• bArray 8 hours ago

    Looking at the M5Stack Tab5 IoT Development Kit [1] based on the ESP32-P4 - it's a really nice piece of kit.

    [1] https://shop.m5stack.com/products/m5stack-tab5-iot-developme...

    • nottorp 5 hours ago

      Yeah, the first thing I thought of when seeing this was "how long till this tablet thingy will be out of stock everywhere?".

    • jhbadger 3 hours ago

      Pity that this isn't for the Cardputer (a M5Stack device that includes a built in (tiny) screen and keyboard), although it might be impractical on it.

      • zeckalpha 3 hours ago

        Hoping rePalm ends up there, too! https://dmitry.gr/?r=05.Projects&proj=27.%20rePalm

        • dmitrygr an hour ago

          i am doing MIPS first (for V-tech Helio), but i will eventually

        • swiftcoder 10 hours ago

          How performant is this - are we able to achieve similar speeds as an actual 68k Mac on embedded hardware?

          • vardump 8 hours ago

            At 8 MHz, a 68k can execute at most 2M instructions per second. So the answer is going to be yes, if this manages to execute one 68k instruction per ~200 cycles.

            I think executing an instruction is going to be closer to 20-50 cycles than 200, so it should be much faster than a real 68k CPU.

            I think performance is likely to be in the ballpark of a 68040 @20 MHz, but that's just a guess. This would leave 20 cycles for each emulated instruction. With JIT you could reach 200 MHz+ comparable speeds.

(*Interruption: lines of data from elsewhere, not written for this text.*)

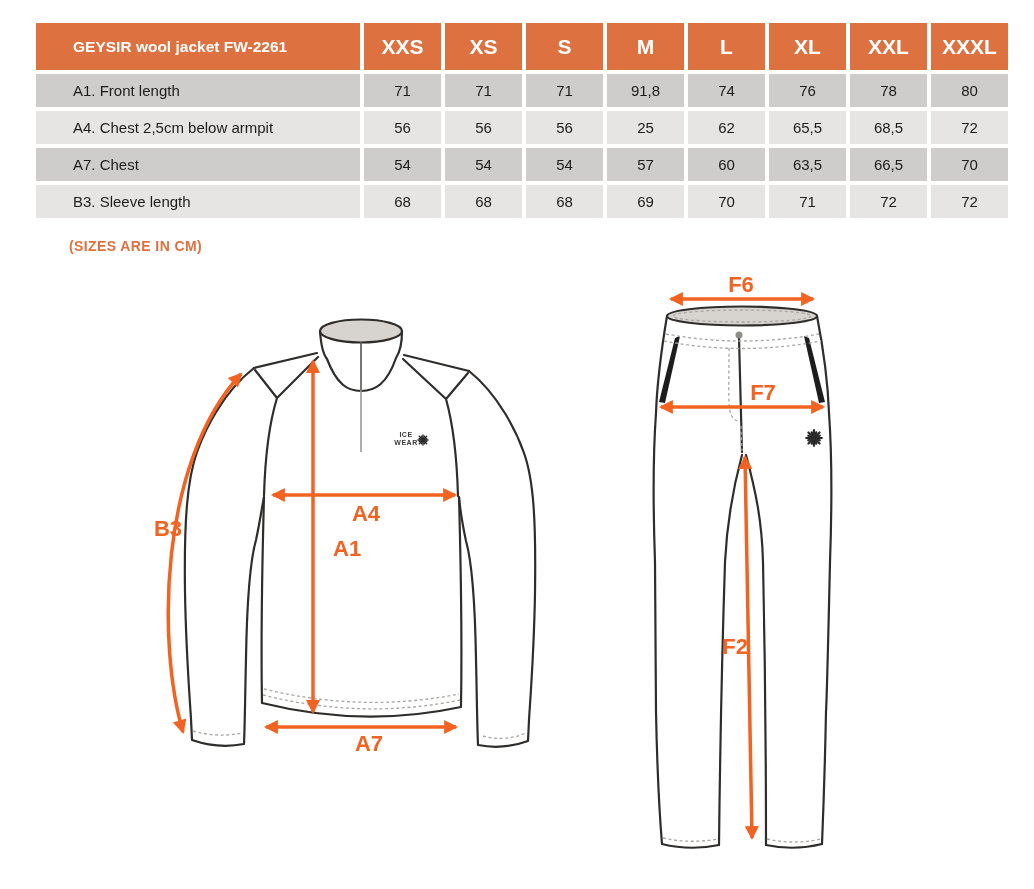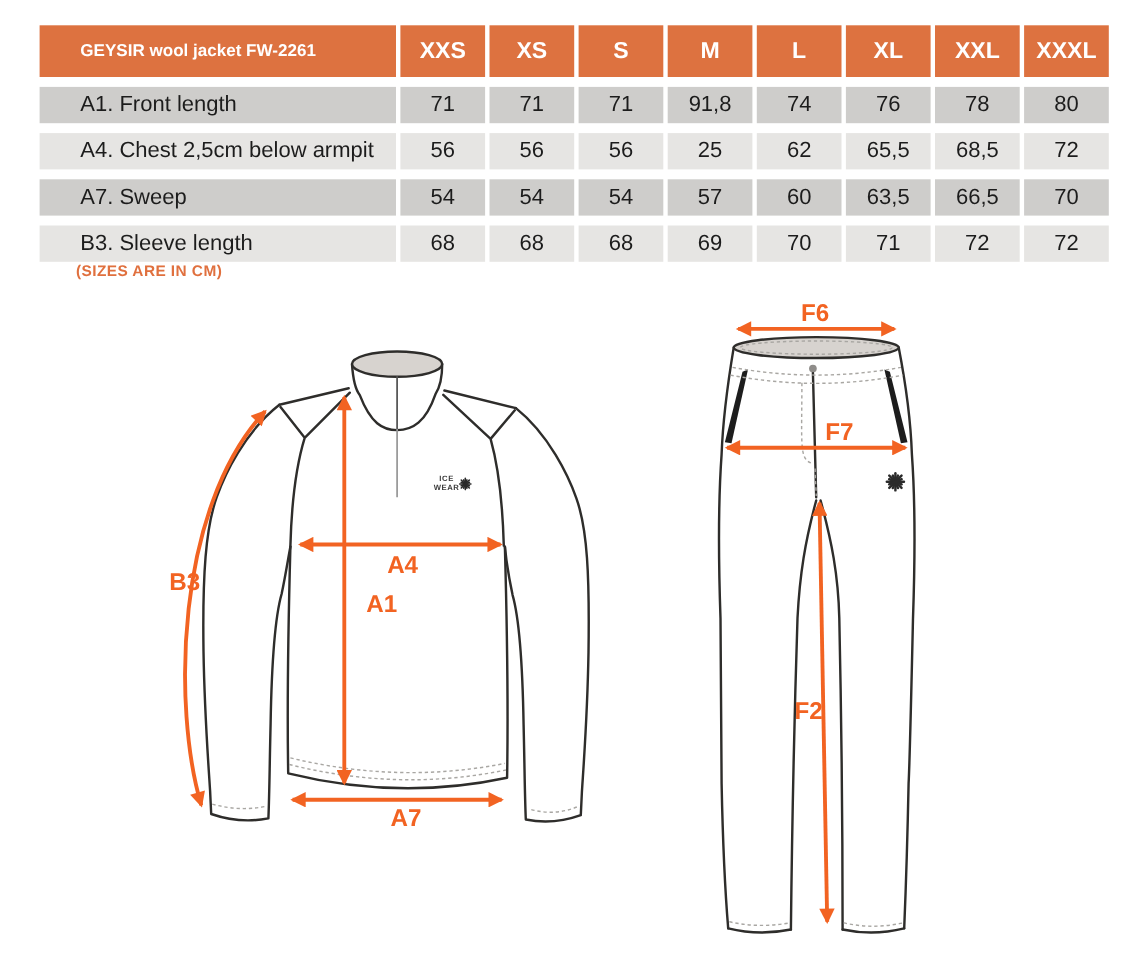--- a/index.html
+++ b/index.html
@@ -14,7 +14,7 @@
     display:grid;
     grid-template-columns:324px repeat(8,77px);
     grid-template-rows:47px repeat(4,33px);
-    gap:9px 4px;
+    gap:4px 4px;
   }
   .cell { display:flex; align-items:center; justify-content:center; }
   .th {

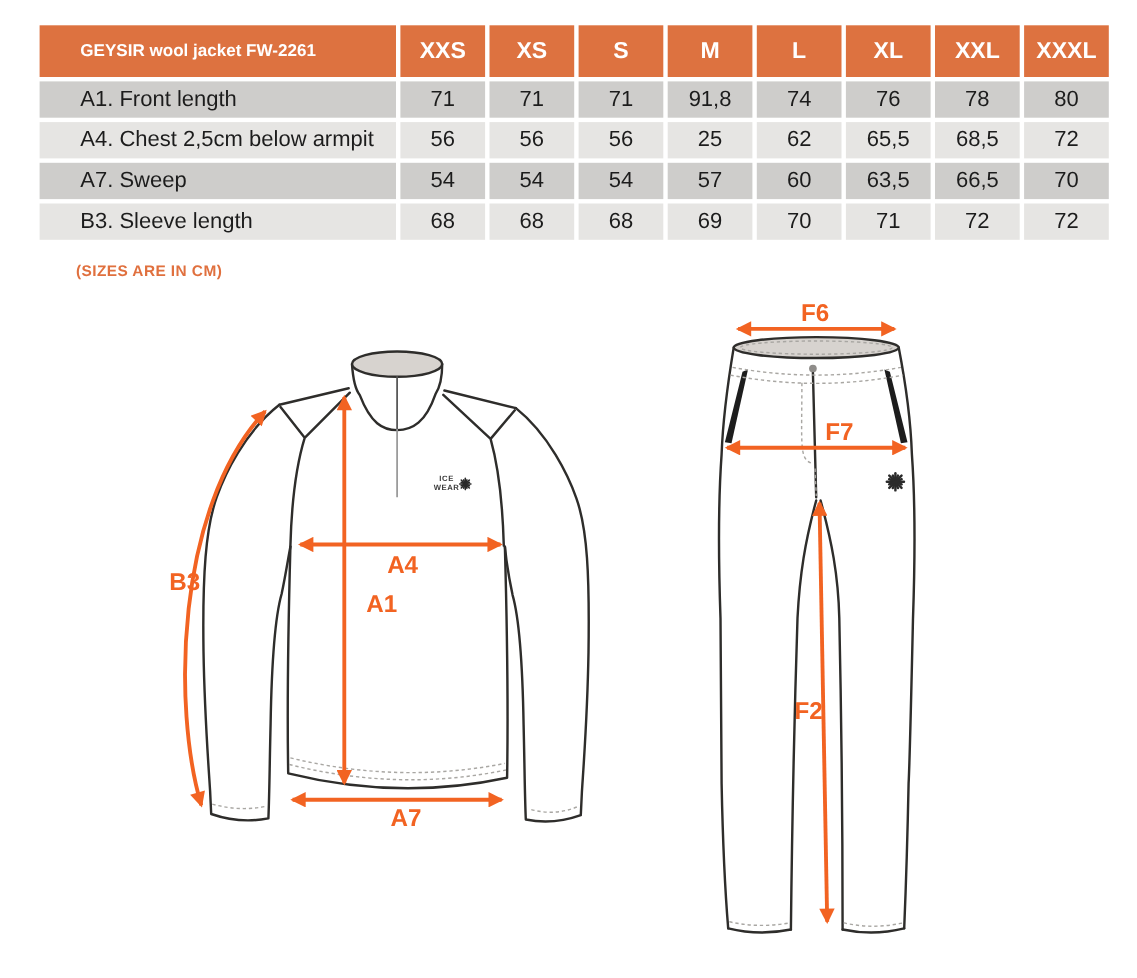--- a/index.html
+++ b/index.html
@@ -22,7 +22,7 @@
     font-weight:bold; font-size:21px;
   }
   .th.title-cell { justify-content:flex-start; padding-left:37px; font-size:15.5px; }
-  .td { font-size:20px; color:#1c1c1c; }
+  .td { font-size:15px; color:#1c1c1c; }
   .td.lab { justify-content:flex-start; padding-left:37px; }
   .row-dark  { background:var(--row-dark,#CECDCB); }
   .row-light { background:var(--row-light,#E6E5E3); }

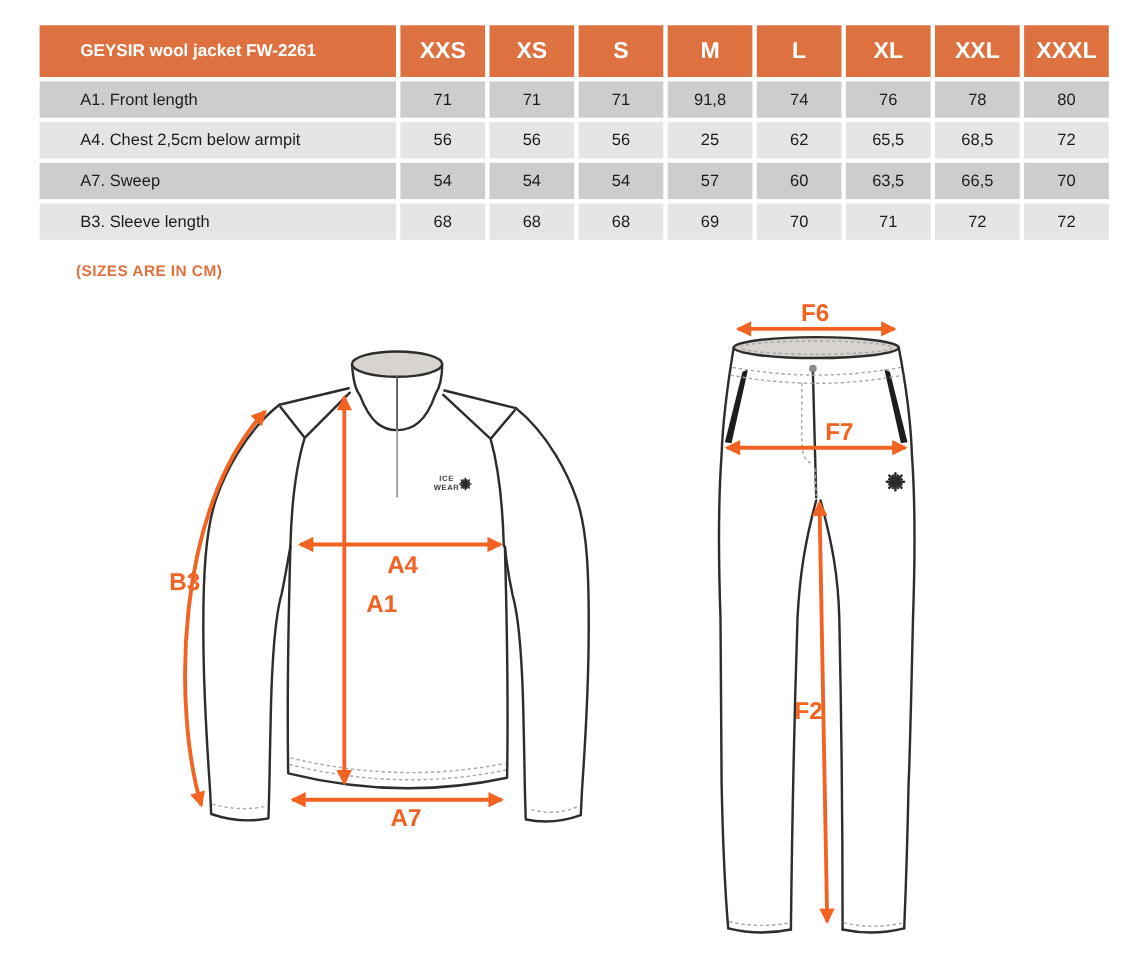--- a/index.html
+++ b/index.html
@@ -76,7 +76,7 @@
     <div class="cell td row-light">68,5</div>
     <div class="cell td row-light">72</div>
 
-    <div class="cell td lab row-dark">A7. Sweep</div>
+    <div class="cell td lab row-dark">A7. Chest</div>
     <div class="cell td row-dark">54</div>
     <div class="cell td row-dark">54</div>
     <div class="cell td row-dark">54</div>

            • rasz 7 hours ago

              Everything is coming from PSRAM including frame buffer (at 15 fps) so performance is going to be abysmal.

              • vardump 6 hours ago

                You should be able to cache hot code and data in the SRAM. Although it'd significantly increase complexity.

            • iamflimflam1 8 hours ago

              The P4 is pretty high spec with a 400MHz dual-core RISC-V

              • cardanome 5 hours ago

                Especially as there is a decent working BasiliskII port for the PlayStation Portable with its 333MHz single-core MIPS CPU.

                So this should be much easier.

            • stonogo 2 hours ago

              I note that the vide coding tools managed to keep the license headers in individual files, but the COPYING file containing the GPL2 has not made the transition.

              • anthk 8 hours ago

                VMac would be lighter.